11(a) - The registrant's certifying officers have reasonably designed such
        disclosure controls and procedures to ensure material information
        relating to the registrant is made known to us by others particularly
        during the period in which this report is being prepared. The
        registrant's certifying officers have determined that the registrant's
        disclosure controls and procedures are effective based on our evaluation
        of these controls and procedures as of a date within 90 days prior to
        the filing date of this report.

11(b) - As of September 29, 2006, with the conclusion of the combination of
        Merrill Lynch's asset management business with BlackRock, the registrant
        was migrated to BlackRock's trading and compliance monitoring systems,
        and various personnel changes occurred. In conjunction with these
        business improvements, there were no changes in the registrants internal
        control over financial reporting (as defined in Rule 30a-3(d) under Act
        (17 CFR 270.30a-3(d)) that occurred during the last fiscal half-year of
        the period covered by this report that has materially affected, or is
        reasonably likely to affect, the registrant's internal control over
        financial reporting.

Item 12 - Exhibits attached hereto

12(a)(1) - Code of Ethics - See Item 2

12(a)(2) - Certifications - Attached hereto

12(a)(3) - Not Applicable

12(b) - Certifications - Attached hereto



Pursuant to the requirements of the Securities Exchange Act of 1934 and the
Investment Company Act of 1940, the registrant has duly caused this report to be
signed on its behalf by the undersigned, thereunto duly authorized.

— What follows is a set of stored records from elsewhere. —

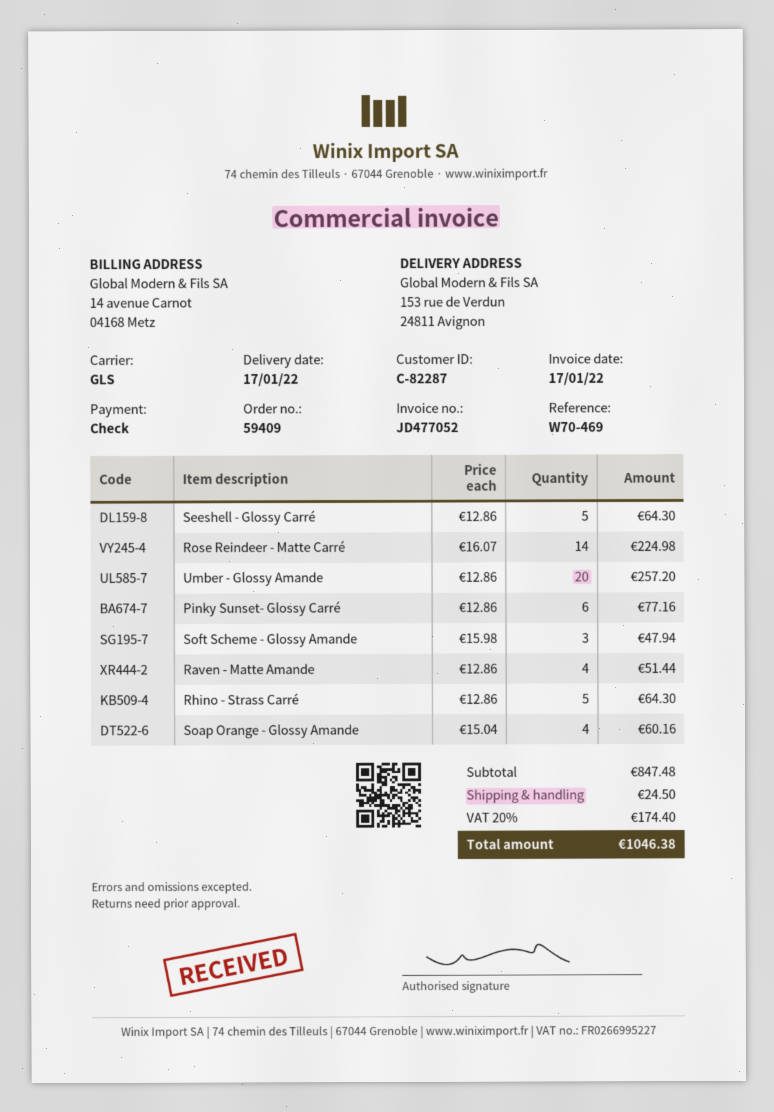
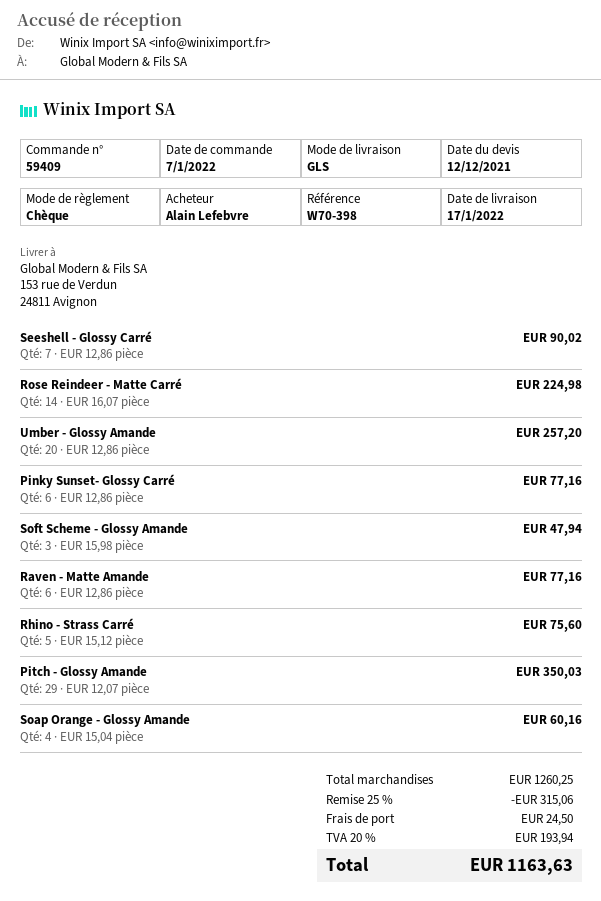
reference: W70-469 -> W70-398
Seeshell - Glossy Carré: 5 x 12.86 = 64.30 -> 7 x 12.86 = 90.02
Raven - Matte Amande: 4 x 12.86 = 51.44 -> 6 x 12.86 = 77.16
Rhino - Strass Carré: 5 x 12.86 = 64.30 -> 5 x 15.12 = 75.60
Pitch - Glossy Amande: none -> 29 x 12.07 = 350.03
subtotal: 847.48 -> 1260.25
discount: none -> 25% = 315.06
tax: 20% = 174.40 -> 20% = 193.94
total: 1046.38 -> 1163.63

BlackRock Latin America Fund, Inc.


By: /s/ Robert C. Doll, Jr
    ---------------------------------
    Robert C. Doll, Jr.
    Chief Executive Officer of
    BlackRock Latin America Fund, Inc.

Date: January 29, 2007

Pursuant to the requirements of the Securities Exchange Act of 1934 and the
Investment Company Act of 1940, this report has been signed below by the
following persons on behalf of the registrant and in the capacities and on the
dates indicated.


By: /s/ Robert C. Doll, Jr
    ---------------------------------
    Robert C. Doll, Jr.
    Chief Executive Officer of
    BlackRock Latin America Fund, Inc.

Date: January 29, 2007


By: /s/ Donald C. Burke
    ---------------------------------
    Donald C. Burke,
    Chief Financial Officer of
    BlackRock Latin America Fund, Inc.